Durante a infância não estudou. Na adolescência, freqüentou a escola por um período muito curto: a mãe temia por sua segurança e impediu que estudasse porque o caminho até a escola era longo e perigoso. Já adulta e casada, a primeira experiência escolar se deu em uma instituição regular e sob o controle do marido que, durante anos, preferiu que ela não estudasse. A alegação era a periculosidade do bairro, inibidora do trânsito noturno de mulheres desacompanhadas. Parece uma volta à infância... o mesmo pretexto: falta de segurança no caminho para a escola. A companhia de uma sobrinha foi a solução encontrada pelo esposo, que tinha o diploma do segundo grau, para permitir a realização do desejo de Maria Ribeiro. Como parte de seus cuidados, o esposo também solicitou a um dos “maloqueiros” do bairro que ficasse de olho em seu trajeto de ida e volta para a escola.
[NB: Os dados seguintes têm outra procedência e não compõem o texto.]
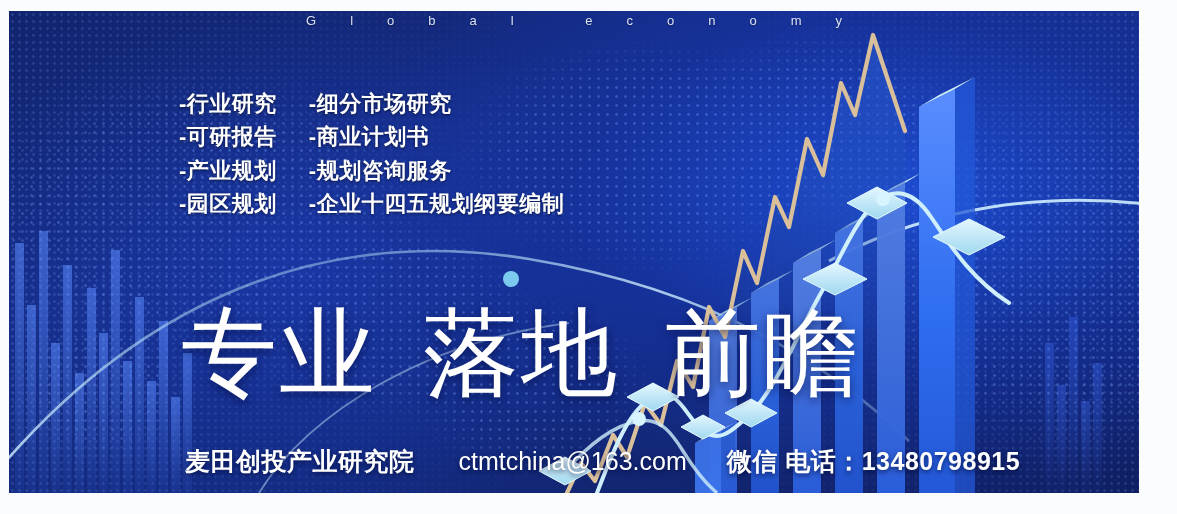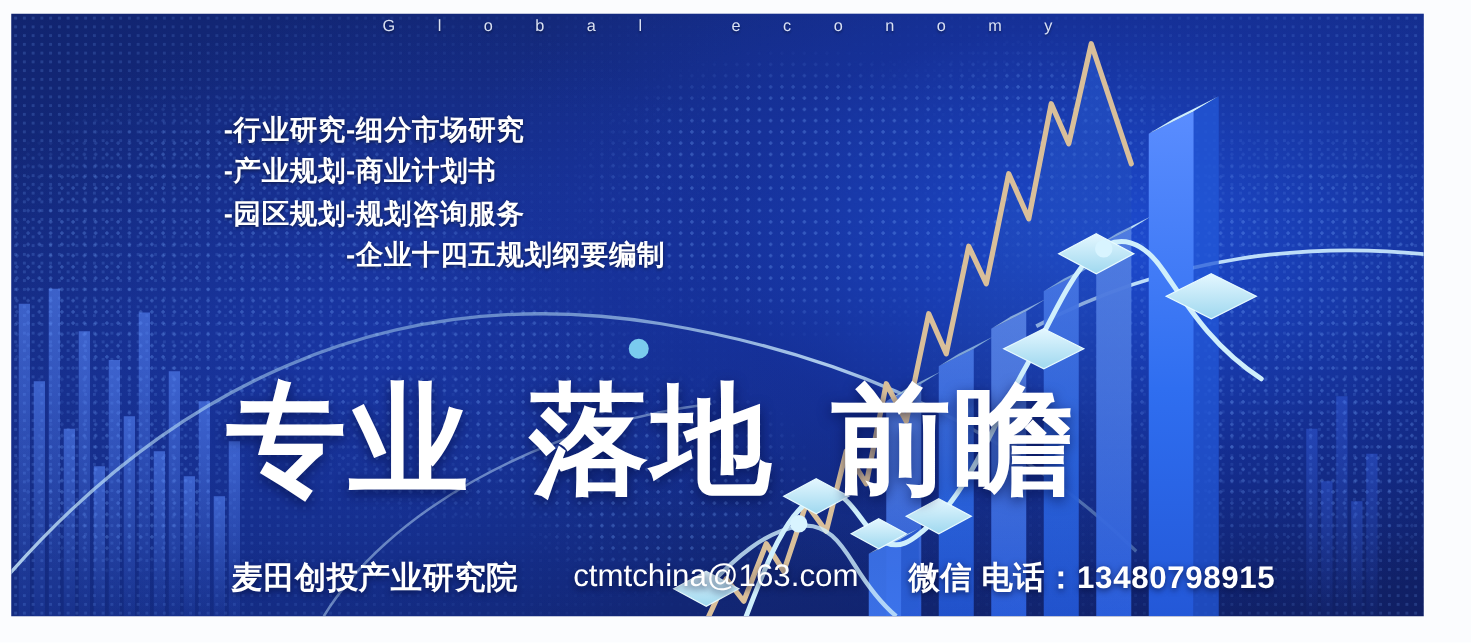"-行业研究" #bullets { gap: none -> 32px }
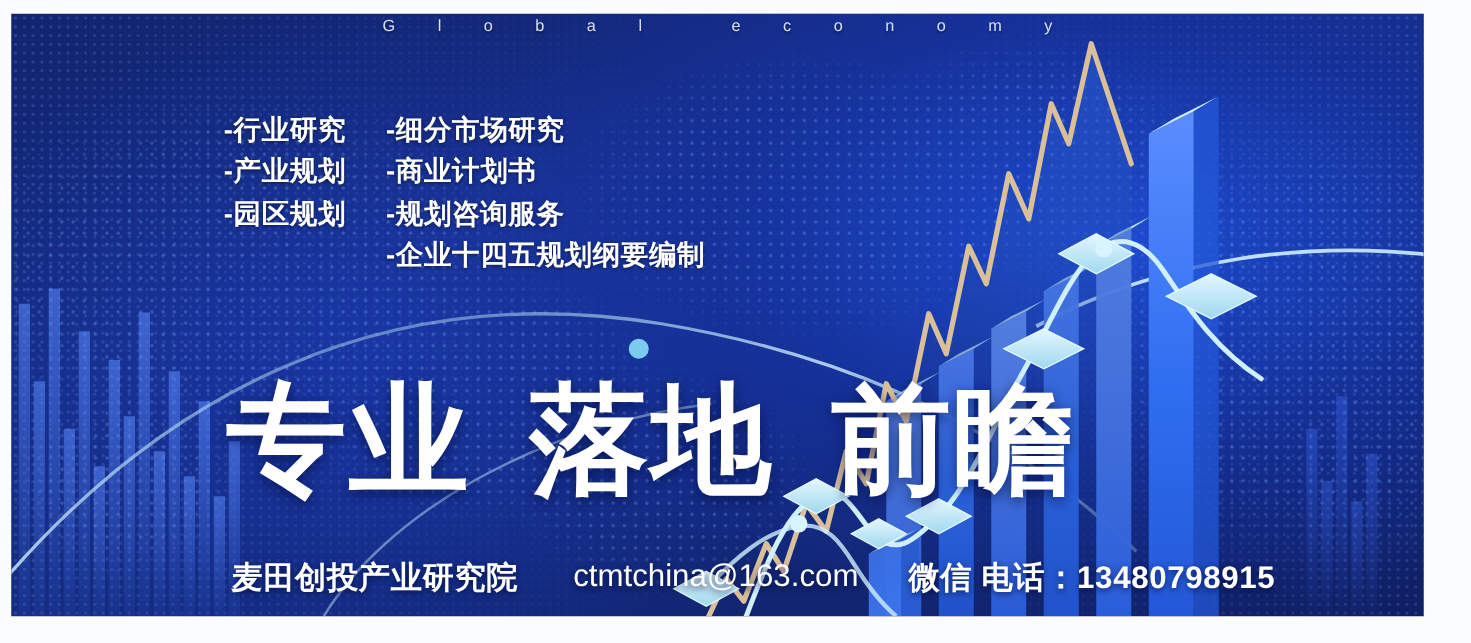"-可研报告" div.bullet { html: none -> <div>-可研报告</div> }
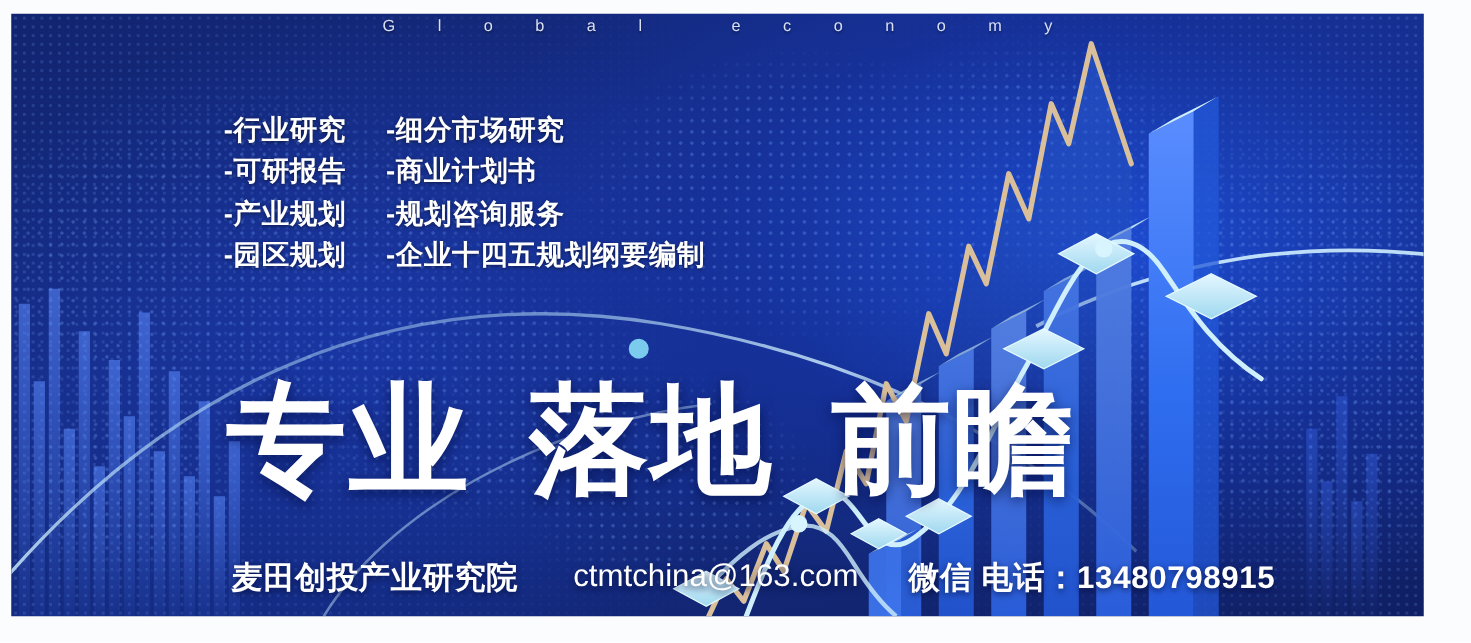"专业 落地 前瞻" #slogan { font-weight: 700 -> 400 }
Sem conseguir acompanhar o ritmo das aulas, Maria Ribeiro resolveu parar de estudar após um ano de freqüência à escola. Voltou aos bancos escolares, em outra unidade, apenas após a morte do esposo: “estava desorientada dentro de casa, fui para a escola para espairecer”. Nesse momento, a busca de companhia passou a dividir espaço com o desejo de aprender a ler e a escrever. Contudo, essa busca sucumbiu diante da impossibilidade de realização do desejo de aprender: mais uma vez, o currículo e a metodologia de ensino impostos pelos professores expulsaram Maria Ribeiro da escola. Ou seja, sem conseguir acompanhar as aulas, mais uma vez, ela desistiu de estudar. A impossibilidade de acompanhamento foi fruto dos seguintes fatores: tempo de aula muito curto marcado pela troca constante de professores (não havia professor polivalente, cada disciplina era ensinada

por uma pessoa diferente com curto período de aula); muito conteúdo para ser copiado da lousa e em velocidade superior à capacidade de cópia da aluna; avaliações em forma de provas que exigiam um esforço nem sempre reconhecido; falta de diálogo entre educadores e educandos; dentre outros.

Sua entrada no MOVA-Guarulhos aconteceu graças a um convite de sua irmã, uma das educandas que não participa mais do núcleo. Apesar de ainda apresentar enormes dificuldades de leitura e de escrita e de ter demonstrado pouco avanço durante o período de realização desta pesquisa, no final de 2006, Maria Ribeiro já se considerava uma pessoa alfabetizada: “Porque eu tirei minha identidade quando eu fiz o meu nome. Eu já tirei eu mesma escrevendo meu nome mesmo e eu acho que já consigo resolver muitas coisas sozinhas que antes eu não conseguia...”

Maria Ribeiro exemplificou que as maiores dificuldades do passado eram: pegar ônibus, fazer uma compra, ver os preços e tudo que se relacionasse a “ver os números”, ou seja, os preços. Todas essas coisas, atualmente, ela admitiu dominar e, por isso: “Agora, eu me sinto mais um pouco avançada.”

Nesse contexto, Maria Ribeiro declarou que “hoje em dia a pessoa tem que saber de tudo.” Dentre o grupo, ela foi quem mais destacou a hierarquia de valores existente entre indivíduos que dominam e aqueles que não dominam a língua escrita, chegando a verbalizar: “Quem é alfabetizado é melhor do que uma pessoa que não sabe de nada. Quem é alfabetizado tem mais sabedoria, entende mais das coisas e quem não sabe, não é alfabetizado, não entende nada.”